[Front-end code change data]

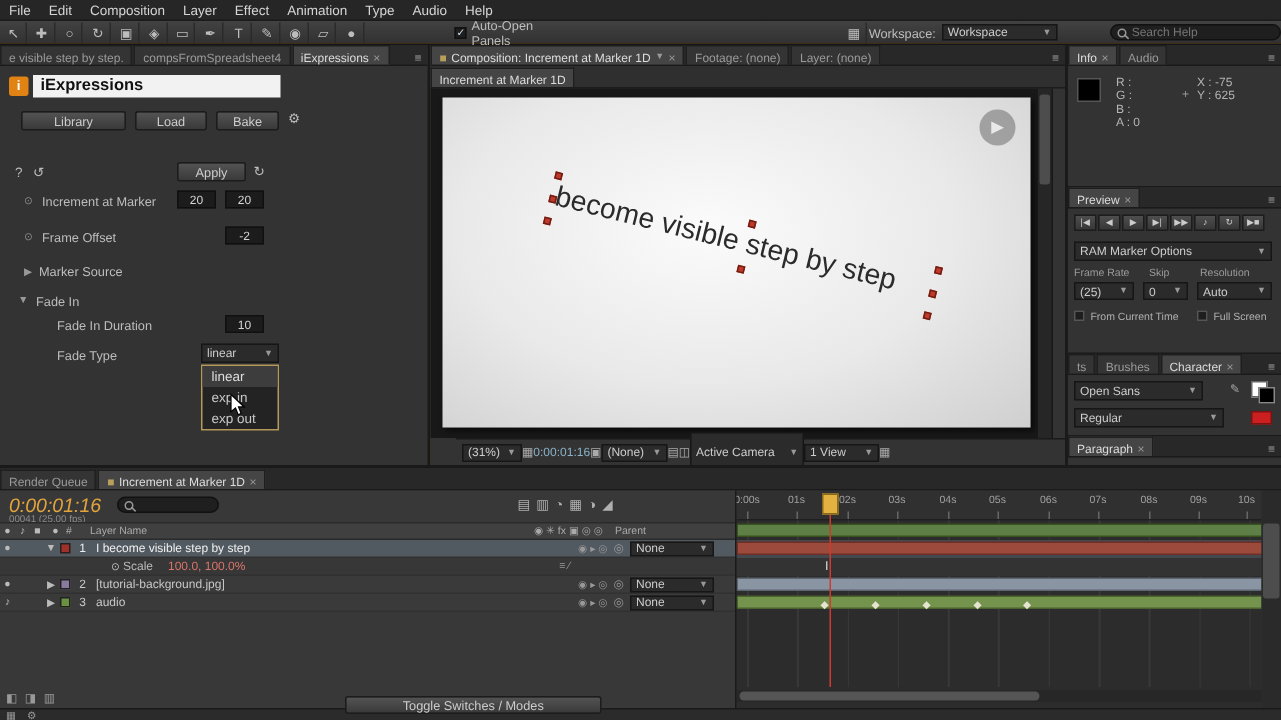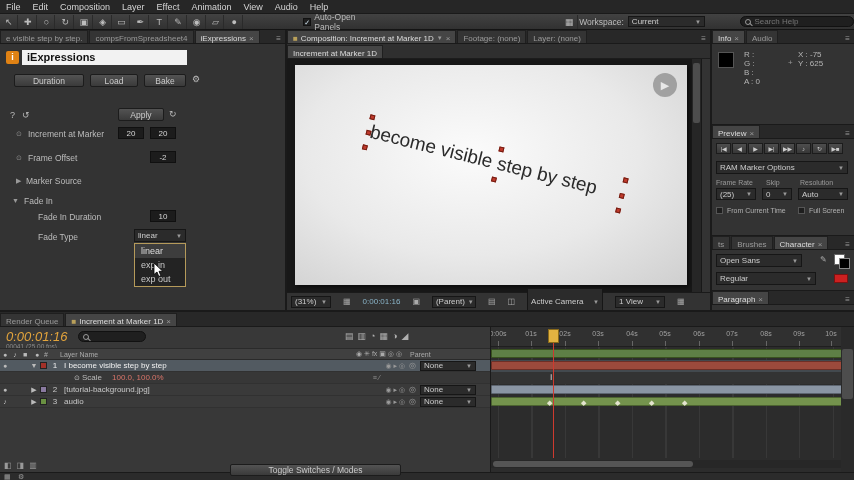--- a/index.html
+++ b/index.html
@@ -50,22 +50,22 @@
   
   #center { position:absolute; left:287px; top:30px; width:423px; height:280px; background:#333; }
   #viewer { position:absolute; left:0; top:29px; width:415px; height:233px; background:#181818; }
   #canvas { position:absolute; left:8px; top:6px; width:392px; height:220px;
             background:radial-gradient(ellipse at 45% 40%, #fbfbfb 0%, #e9e9e9 55%, #cfcfcf 100%);
             box-shadow:2px 2px 4px rgba(0,0,0,.6); }
   #cv-text-wrap { position:absolute; left:78px; top:56px; width:258px; height:26px;
                   transform:rotate(14deg); transform-origin:left top; }
   #cv-text { font-size:19px; color:#2b2b2b; white-space:nowrap; font-family:"Liberation Sans",sans-serif; }
   .hdl { position:absolute; width:5px; height:5px; background:#c0392b; border:1px solid #701d12; }
-  #comp-bottom { position:absolute; left:0; top:262px; width:423px; height:18px; background:#333;
-                 border-top:1px solid #1a1a1a; display:flex; align-items:center; gap:12px; padding:0 4px; font-size:8px; }
+  #comp-bottom { position:absolute; left:17px; top:262px; width:423px; height:18px; background:#333;
+                 border-top:1px solid #1a1a1a; display:flex; align-items:center; gap:0; padding:0 4px; font-size:8px; }
   .vscroll { position:absolute; background:#262626; }
   .vthumb { position:absolute; left:1px; right:1px; background:#4d4d4d; border-radius:2px; }
 
   
   #right { position:absolute; left:710px; top:30px; width:144px; height:280px; background:#333;
            border-left:2px solid #1a1a1a; font-size:8px; }
   .rsec { border-bottom:1px solid #1a1a1a; }
   .tbtn { width:15px; height:11px; background:linear-gradient(#4e4e4e,#373737); border:1px solid #1c1c1c;
           color:#ccc; font-size:6px; line-height:10px; text-align:center; }
   .cb { display:inline-block; width:7px; height:7px; background:#1e1e1e; border:1px solid #555;
@@ -98,21 +98,21 @@
 
 <div id="app">
 
   <div id="menubar">
     <span>File</span>
     <span>Edit</span>
     <span>Composition</span>
     <span>Layer</span>
     <span>Effect</span>
     <span>Animation</span>
-    <span>View</span>
+    <span>Type</span>
     <span>Audio</span>
     <span>Help</span>
   </div>
 
   <div id="toolbar">
     <div class="tool">↖</div>
     <div class="tool">✚</div>
     <div class="tool">○</div>
     <div class="tool">↻</div>
     <div class="tool">▣</div>
@@ -124,21 +124,21 @@
     <div class="tool">◉</div>
     <div class="tool">▱</div>
     <div class="tool">●</div>
     <div style="width:60px"></div>
     <span class="chk">✓</span>
     <span class="lbl">Auto-Open Panels</span>
     <div style="width:180px"></div>
     <span class="tool">▦</span>
     <span class="lbl">Workspace:</span>
     <div class="dd" style="width:78px;height:11px;margin-left:4px">
-      <span>Current</span>
+      <span>Workspace</span>
         <span class="arr">▼</span>
     </div>
     <div style="width:36px"></div>
     <div class="searchbox" style="width:115px">
       <span class="mag"></span>
       <input placeholder="Search Help" style="">
     </div>
   </div>
 
   <div id="left">
@@ -154,21 +154,21 @@
           <span class="closex">×</span>
       </div>
       <div class="panelmenu">≡</div>
     </div>
 
     <div class="abs" style="left:6px;top:21px;width:13px;height:13px;background:#e08214;color:#fff;
          font-weight:bold;text-align:center;line-height:13px;font-size:9px;border-radius:2px">i</div>
     <div class="abs" style="left:22px;top:20px;width:165px;height:15px;background:#f2f2f2;color:#111;
          font-size:11px;font-weight:bold;padding:1px 5px">iExpressions</div>
 
-    <div class="btn abs" style="left:14px;top:44px;width:70px;height:13px;line-height:12px">Duration</div>
+    <div class="btn abs" style="left:14px;top:44px;width:70px;height:13px;line-height:12px">Library</div>
     <div class="btn abs" style="left:90px;top:44px;width:48px;height:13px;line-height:12px">Load</div>
     <div class="btn abs" style="left:144px;top:44px;width:42px;height:13px;line-height:12px">Bake</div>
     <div class="abs" style="left:192px;top:44px;color:#bbb">⚙</div>
 
 
     <span class="abs" style="left:10px;top:80px;color:#bbb">?</span>
     <span class="abs" style="left:22px;top:80px;color:#bbb">↺</span>
     <div class="btn abs" style="left:118px;top:78px;width:46px;height:13px;line-height:12px">Apply</div>
     <span class="abs" style="left:169px;top:79px;color:#bbb">↻</span>
 
@@ -253,21 +253,21 @@
 
     <div id="comp-bottom">
       <div class="dd" style="width:40px;height:12px">
         <span>(31%)</span>
           <span class="arr">▼</span>
       </div>
       <span style="color:#aaa">▦</span>
       <span style="color:#8ab4c8">0:00:01:16</span>
       <span style="color:#aaa">▣</span>
       <div class="dd" style="width:44px;height:12px">
-        <span>(Parent)</span>
+        <span>(None)</span>
           <span class="arr">▼</span>
       </div>
       <span style="color:#aaa">▤</span>
       <span style="color:#aaa">◫</span>
       <div class="dd" style="width:76px;height:28px">
         <span>Active Camera</span>
           <span class="arr">▼</span>
       </div>
       <div class="dd" style="width:50px;height:12px">
         <span>1 View</span>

Brief
Show every line from the entries above in which "weight" appears.

Task answer
          font-weight:bold;text-align:center;line-height:13px;font-size:9px;border-radius:2px">i</div>
          font-size:11px;font-weight:bold;padding:1px 5px">iExpressions</div>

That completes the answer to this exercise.